Los beneficios fiscales de China aumentaron un 7,2% en los pasados meses de enero y febrero con respecto al mismo periodo de 2012, un ritmo sensiblemente menor al 13,1% registrado hace 12 meses, según informó hoy el Ministerio de Finanzas.

En los dos primeros meses del año el fisco chino ingresó 2,24 billones de yuanes (US$357.000 millones).

Algo menos de la mitad (1,08 billones de yuanes, o US$173.000 millones) correspondieron a ingresos del Gobierno central, que crecieron un 1,6%, mientras que las autoridades locales recolectaron 1,16 billones de yuanes (US$186.000 millones), un aumento interanual del 1,16%.

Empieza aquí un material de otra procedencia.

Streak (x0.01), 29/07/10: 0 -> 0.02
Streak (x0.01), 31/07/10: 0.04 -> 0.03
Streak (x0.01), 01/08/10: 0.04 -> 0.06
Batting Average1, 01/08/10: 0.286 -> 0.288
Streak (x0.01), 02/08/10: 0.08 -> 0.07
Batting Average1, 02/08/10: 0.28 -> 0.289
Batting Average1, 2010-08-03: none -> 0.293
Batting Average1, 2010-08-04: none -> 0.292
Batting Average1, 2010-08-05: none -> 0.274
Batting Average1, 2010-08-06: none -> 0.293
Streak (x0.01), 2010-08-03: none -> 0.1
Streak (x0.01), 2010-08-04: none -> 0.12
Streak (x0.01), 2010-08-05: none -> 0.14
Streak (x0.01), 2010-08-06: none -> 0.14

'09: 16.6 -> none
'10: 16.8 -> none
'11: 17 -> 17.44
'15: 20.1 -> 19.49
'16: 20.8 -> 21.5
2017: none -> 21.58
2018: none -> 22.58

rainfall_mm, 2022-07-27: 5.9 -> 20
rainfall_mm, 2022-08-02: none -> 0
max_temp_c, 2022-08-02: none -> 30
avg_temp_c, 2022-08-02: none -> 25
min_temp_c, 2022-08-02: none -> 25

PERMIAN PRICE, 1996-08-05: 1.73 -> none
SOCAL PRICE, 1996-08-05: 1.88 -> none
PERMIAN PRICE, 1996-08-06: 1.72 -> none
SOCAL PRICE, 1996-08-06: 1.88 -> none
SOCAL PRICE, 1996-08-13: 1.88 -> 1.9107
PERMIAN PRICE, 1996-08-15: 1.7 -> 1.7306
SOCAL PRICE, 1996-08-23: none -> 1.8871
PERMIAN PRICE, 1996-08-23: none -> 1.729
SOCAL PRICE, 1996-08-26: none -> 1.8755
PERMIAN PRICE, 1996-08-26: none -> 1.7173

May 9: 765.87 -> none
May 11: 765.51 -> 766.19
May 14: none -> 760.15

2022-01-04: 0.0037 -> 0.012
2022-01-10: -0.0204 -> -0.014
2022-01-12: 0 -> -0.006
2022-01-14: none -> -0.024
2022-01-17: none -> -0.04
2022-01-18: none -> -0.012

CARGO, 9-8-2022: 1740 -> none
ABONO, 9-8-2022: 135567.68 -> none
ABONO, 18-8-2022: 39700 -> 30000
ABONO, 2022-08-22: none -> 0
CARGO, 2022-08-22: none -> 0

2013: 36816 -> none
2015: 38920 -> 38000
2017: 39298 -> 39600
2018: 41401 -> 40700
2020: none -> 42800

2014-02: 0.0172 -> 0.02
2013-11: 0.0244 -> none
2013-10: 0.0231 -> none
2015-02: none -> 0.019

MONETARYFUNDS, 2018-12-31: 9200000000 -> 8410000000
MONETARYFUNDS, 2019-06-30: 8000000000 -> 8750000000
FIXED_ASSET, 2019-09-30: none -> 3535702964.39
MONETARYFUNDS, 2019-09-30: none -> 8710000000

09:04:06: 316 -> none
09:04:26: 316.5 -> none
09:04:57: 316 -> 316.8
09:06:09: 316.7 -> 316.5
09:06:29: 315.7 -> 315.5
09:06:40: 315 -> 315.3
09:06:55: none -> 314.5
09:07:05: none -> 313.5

Las autoridades centrales atribuyeron la ralentización de su indicador a las eliminaciones o reducciones de ciertos impuestos, así como a la bajada de las importaciones, mientras que las locales se beneficiaron de un aumento en las transacciones inmobiliarias.

China suele medir este indicador con carácter mensual, pero recoge las cifras de enero y febrero conjuntamente para reducir el efecto coyuntural que en el indicador pueden producir las vacaciones por el Festival de Primavera, la mayor fiesta del país, que en algunos años cae en el primer mes y otros en el segundo.